体温測定、血圧測定(自動血圧測定器を使用)、動脈血酸素飽和度の測定(パルスオキシメーターを使用)、内服薬の服用介助(一包化されたもの)、軟膏の塗布(床ずれの治療を除く)、湿布の貼付、軽い傷の処置(絆創膏やガーゼを貼る程度)、目薬の点眼、座薬の挿入、鼻腔に噴射する薬の介助
※「認定特定行為業務従事者」と認定された介護福祉士は、喀痰吸引(咽頭手前までの口腔内吸引・鼻腔内吸引・気管カニューレ内吸引)、経管栄養(胃ろう・腸ろう・経鼻経管栄養)も可能
 

各ホームで提供出来る医療的ケアの差とは

各ホームは医療機関と連携し、その医療機関が緊急時の対応や定期的な訪問診療を行っています。
ホームで提供される医療的ケアについては、提携医療機関もしくはホームの看護師の人員配置によって内容が大きく異なります。

日中、夜間ともに対応が必要な気管切開、喀痰吸引、中心静脈栄養、床ずれ(褥瘡)などのケアが必要な場合は、看護師が24時間常駐しているホームが最適です。
特に"常駐"の確認が必要となります。
上記行為が必要な方は、看護体制が24時間”常駐”だと、昼夜を問わず医療的ケアを受けられます。
深夜や早朝の体調急変にも看護師がすみやかに対応し、医療機関への搬送前に適切な応急処置を行うため、入居者はもちろんご家族にとっても安心です。

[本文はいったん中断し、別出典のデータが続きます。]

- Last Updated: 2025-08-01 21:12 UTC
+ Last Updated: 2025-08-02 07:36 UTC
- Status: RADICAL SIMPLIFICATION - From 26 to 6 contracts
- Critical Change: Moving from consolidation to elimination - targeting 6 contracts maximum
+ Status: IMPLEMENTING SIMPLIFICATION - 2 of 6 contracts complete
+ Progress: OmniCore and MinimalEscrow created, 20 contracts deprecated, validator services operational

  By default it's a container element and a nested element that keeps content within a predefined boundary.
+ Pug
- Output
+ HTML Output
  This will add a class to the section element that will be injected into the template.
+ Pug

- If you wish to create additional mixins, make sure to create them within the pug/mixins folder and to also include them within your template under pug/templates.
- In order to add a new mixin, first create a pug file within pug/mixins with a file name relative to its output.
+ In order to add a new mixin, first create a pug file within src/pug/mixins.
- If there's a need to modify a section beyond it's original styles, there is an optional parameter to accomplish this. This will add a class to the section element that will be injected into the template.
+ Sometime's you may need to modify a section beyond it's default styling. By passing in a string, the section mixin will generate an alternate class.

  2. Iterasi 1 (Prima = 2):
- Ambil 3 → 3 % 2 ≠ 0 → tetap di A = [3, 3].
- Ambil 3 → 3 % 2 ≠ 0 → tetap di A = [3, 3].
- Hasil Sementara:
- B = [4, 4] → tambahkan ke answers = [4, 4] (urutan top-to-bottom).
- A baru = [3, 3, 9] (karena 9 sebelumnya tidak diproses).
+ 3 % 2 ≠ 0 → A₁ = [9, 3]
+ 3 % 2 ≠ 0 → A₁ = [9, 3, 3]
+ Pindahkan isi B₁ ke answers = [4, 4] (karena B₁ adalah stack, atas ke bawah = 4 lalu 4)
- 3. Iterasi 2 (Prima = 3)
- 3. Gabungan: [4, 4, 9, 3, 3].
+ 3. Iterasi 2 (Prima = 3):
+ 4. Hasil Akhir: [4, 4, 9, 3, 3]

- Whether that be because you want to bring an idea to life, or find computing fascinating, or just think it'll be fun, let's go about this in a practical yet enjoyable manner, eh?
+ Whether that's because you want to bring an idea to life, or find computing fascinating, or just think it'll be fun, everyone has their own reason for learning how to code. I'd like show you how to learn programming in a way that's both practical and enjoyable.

有料老人ホームの看護体制については、介護付有料老人ホームは「ホームが雇用」、住宅型有料老人ホームは「ホームが雇用」or「提携する訪問看護ステーションが提供」が一般的です。
"常駐"に関し、特に注意が必要なのは提携する訪問看護ステーションが提供する場合です。
ホーム内に訪問看護ステーションを併設し、24時間看護体制を謳っているホームが増えていますが、ステーションにより他のホームにサービス提供に言っている場合も少なくありません。
その場合、時間帯により看護師がいない空白時間帯が生じる恐れもあります。
看護師の実質の体制については、ホームへの要確認事項です。

要介護度と医療的ケアの必要性は直接的に関係するわけではありませんが、現実的には要介護度が上がるにつれて医療的ケアが必要になることが多いものです。
特に要介護4、5の方は、医療依存度も上がる傾向があるため、介護と医療の連携が不可欠となります。

終の棲家として看取りケアを希望される方は看護師の体制にこだわりましょう。

医療体制の確認も大切

有料老人ホームでは、基本、医療に関しては、提携医療機関に提供を依存しています。たまに高級有料老人ホームでクリニックを併設しているホームもありますが、ごく稀なパターンです。

提携医療機関も個人経営のクリニックから病院の在宅部門が提携するものまで色々あります。
在宅医療専門で24時間医師(もしくは看護師)が常駐している医療機関や、理学療法士による専門的なリハビリを提供している医療機関もあります。

大切なのは、複数の医療機関から選択可能か?、様々な専門医(特に精神科、ペインクリニック)を揃えているか?医療機関の機動力(夜間や日祝でも動いてくれるか)?です。
これらの点についても、ホームに確認が必要です。

折角、入居したホームなので出来れば看取りケアまで提供して欲しいと考えるのが基本ではないでしょうか?
医療的ケアが必要な方のホーム選びの参考にしてください。